Türkei fordert bis Juni Sphinx von Berlin zurück

Die Türkei droht dem Pergamonmuseum und dem Deutschen Archäologischen Institut. Sollte Berlin die hethitische Sphinx nicht bis zum Sommer zurückgeben, werde Experten die Grabungserlaubnis in Hattuscha entzogen.

Foto: ae / Zentralbild

Im Streit um die hethitische Sphinx im Berliner Pergamonmuseum hat die Türkei der Bundesregierung eine Frist bis Juni gesetzt. Wenn Berlin die Sphinx von Hattuscha bis dahin nicht zurückgebe, werde dem Deutschen Archäologischen Institut die Grabung in Hattuscha rund 150 Kilometer östlich von Ankara entzogen, kündigte der türkische Kulturminister Ertugrul Günay im „Tagesspiegel“ an.

Er sei zuversichtlich, dass Deutschland die Figur zurückgeben werde, sagte Günay weiter. Offizielle Verhandlungen darüber liefen bereits. Die Grabung in Hattuscha, der ehemaligen Hauptstadt des Hethiterreiches, hat den Angaben zufolge eine mehr als hundertjährige Tradition und zählt zu den weltweit bedeutendsten archäologischen Projekten der Bundesrepublik. Deutsche Archäologen graben derzeit an rund einem Dutzend Stätten in Anatolien.

Die Großkönige von Hattuscha herrschten zwischen 1650/1600 und 1200 vor Christus über weite Teile Kleinasiens und Syriens.
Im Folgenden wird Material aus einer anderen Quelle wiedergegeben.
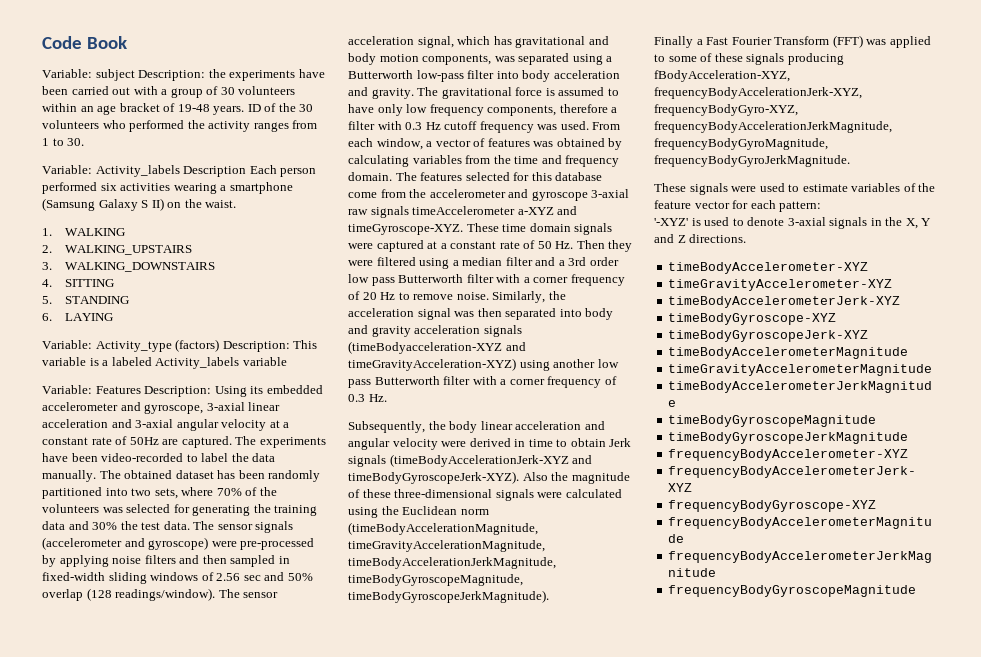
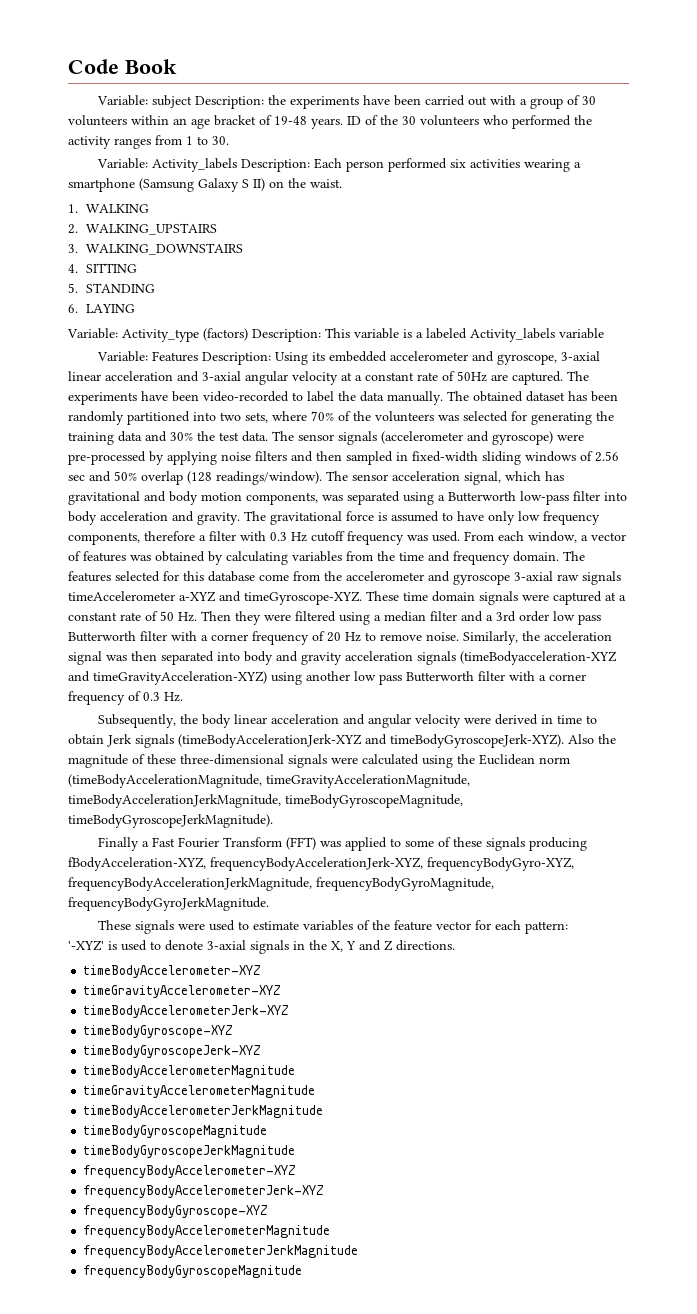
- Variable: Activity_labels Description Each person performed six activities wearing a smartphone (Samsung Galaxy S II) on the waist.
+ Variable: Activity_labels Description: Each person performed six activities wearing a smartphone (Samsung Galaxy S II) on the waist.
Sie eroberten Babylon, Troia war ihr Vasall. Neben Ägypten und Assyrien waren die Hethiter die dritte Großmacht des Alten Orients.

Eine andere deutsche Grabung hat die Türkei nach Aussage Günays bereits gestoppt. So seien die Ausgrabungen im westanatolischen Aizanoi, wo das Deutsche Archäologische Institut seit 1926 gegraben hat, zur kommenden Grabungssaison einer türkischen Universität übertragen worden. Der türkische Kulturminister begründete die Entscheidung damit, dass die Deutschen dort in den vergangenen Jahren fast nichts mehr gemacht hätten.